Be aware that some combinations of rifle and ammo will shoot proportionately WORSE at 25 yards than they do at 200.
It is all to do with the behaviour of the bullet as it leaves the muzzle.
There are a lot of factors at play, but the big one is that Lee Enfields were built to use ONE cartridge. that is, the "ammo of the day". Every time the ammo was changed, most notably, from the old heavy, hard-jacketed Mk6, to the superb Mk7, they not only had to change the sight calibration, but the entire bedding setup and even the magazine.

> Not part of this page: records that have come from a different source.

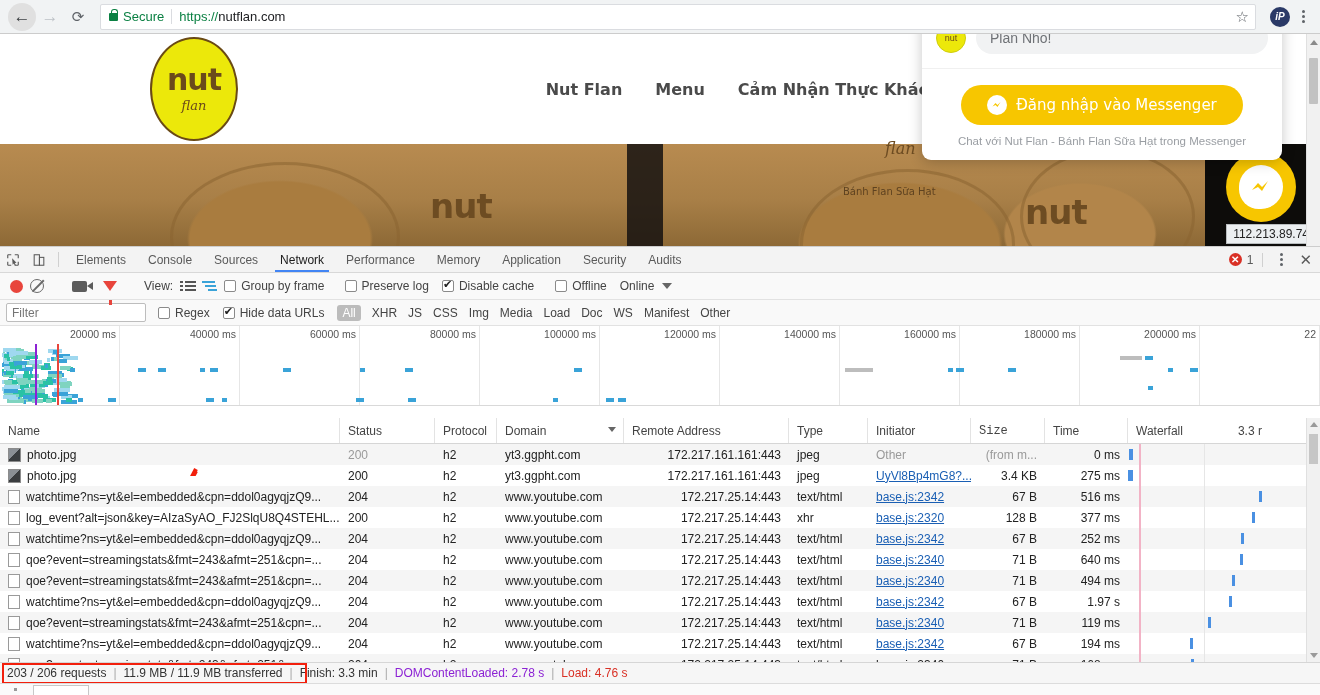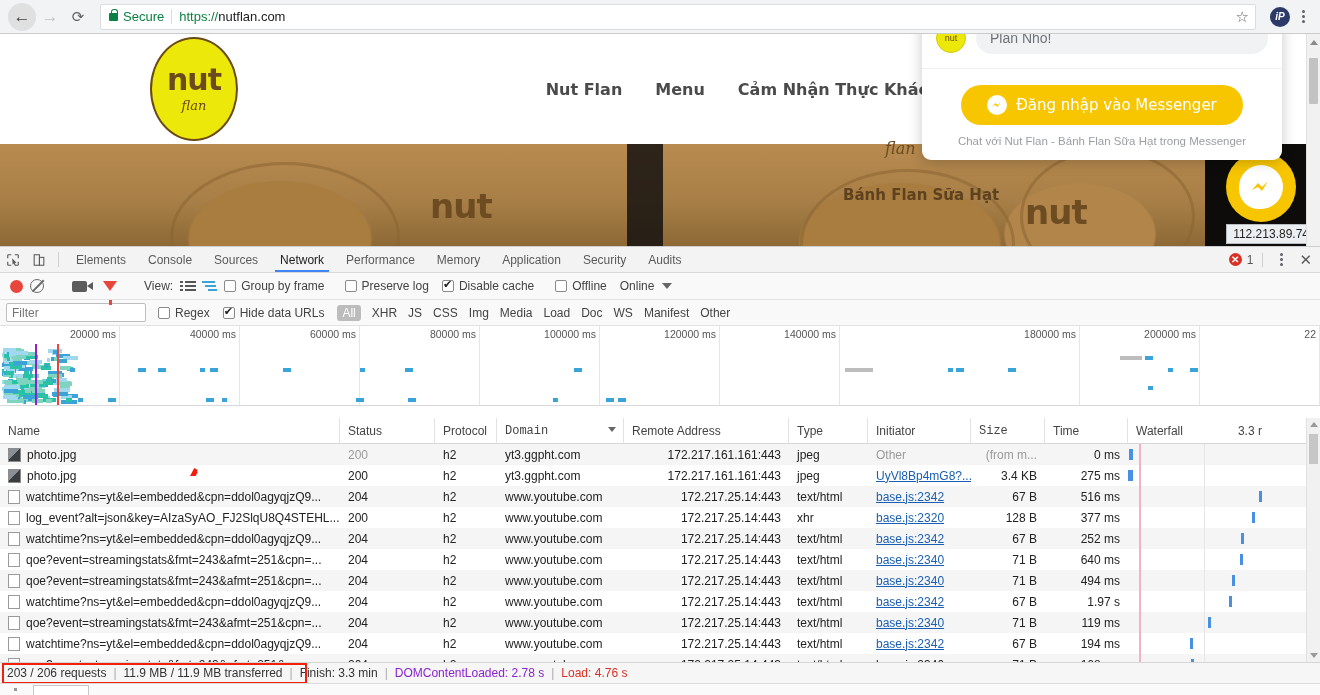"Bánh Flan Sữa Hạt" .hero-txt { font-size: 15px -> 10px; font-weight: bold -> normal }
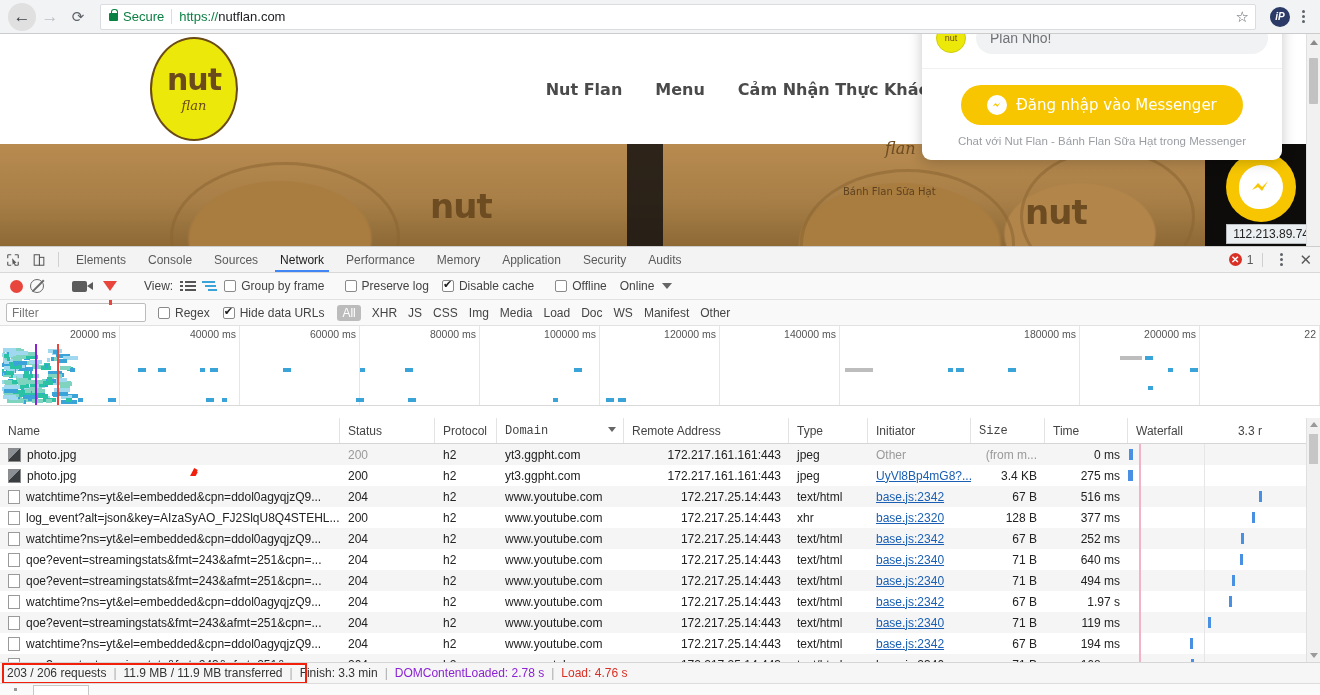"160000 ms" div.ov-tick { html: none -> <div> <span>160000 ms</span> </div> }
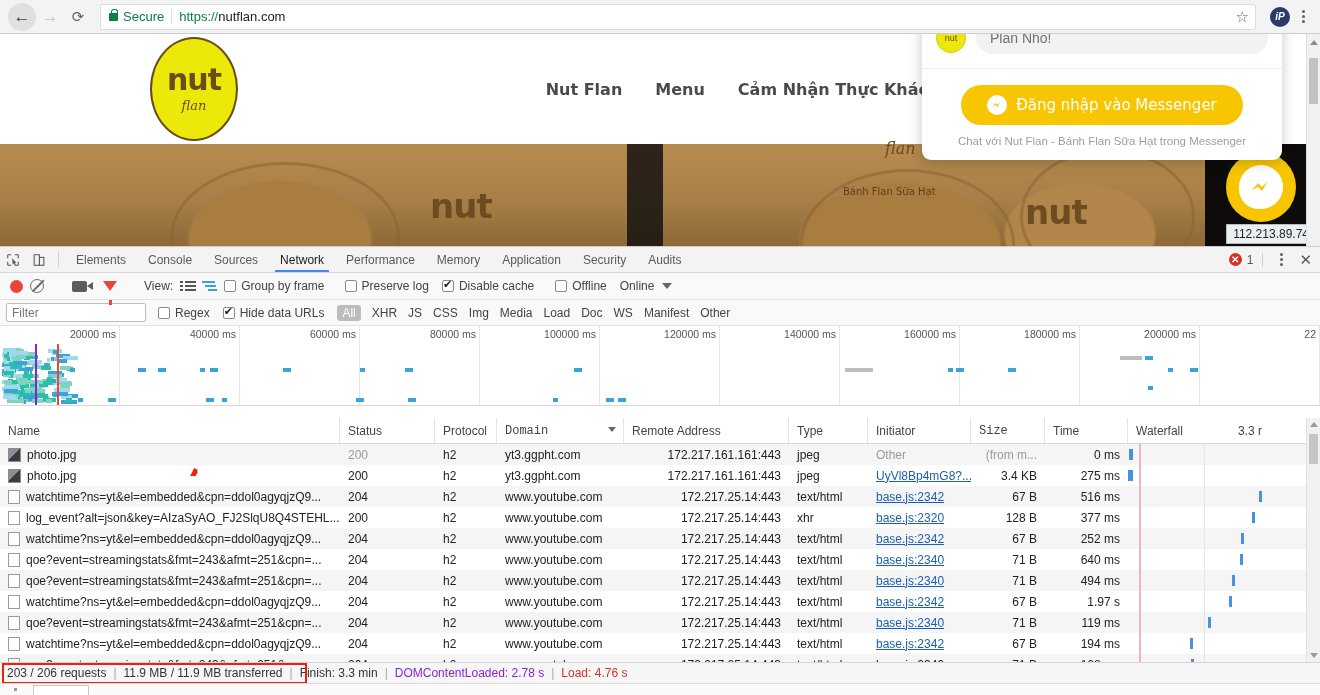"Domain" div.th { font-family: Liberation Mono, monospace -> none }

If your barrel is one of the ones that left the factory with a barrel at the "high" end of rifling tolerances, It would probably shoot open-based Mk7 to military standard,. If not, it would not have left the factory.
Solid-based boat-tails are not what the rifle was built around.
Furthermore, if a steady diet of Mk7 CORDITE ammo was consumed in service life, there WILL be measurable throat (leade) erosion. This will also not be conducive to "bumping-up" a boat-tail to a close fit in the rifling grooves..
PPU and Barnaul have both advertised (and made) 174gn FLAT-based ammo and projectiles, in both "ball" and "sporting" configurations.
Failing finding any of that, there are two options: Find a manufacturer who loads flat-based 174-180 gn bullets and stock up, or, roll your own.
Here in Australia, one very small local bullet maker offers a flat-based hollow-point that closely mimics the shape and BALANCE of the Mk7. These also perform well in Mosin Nagants, Schmidt Rubins and Type 99 Arisakas. Whether these are exported, I do not know.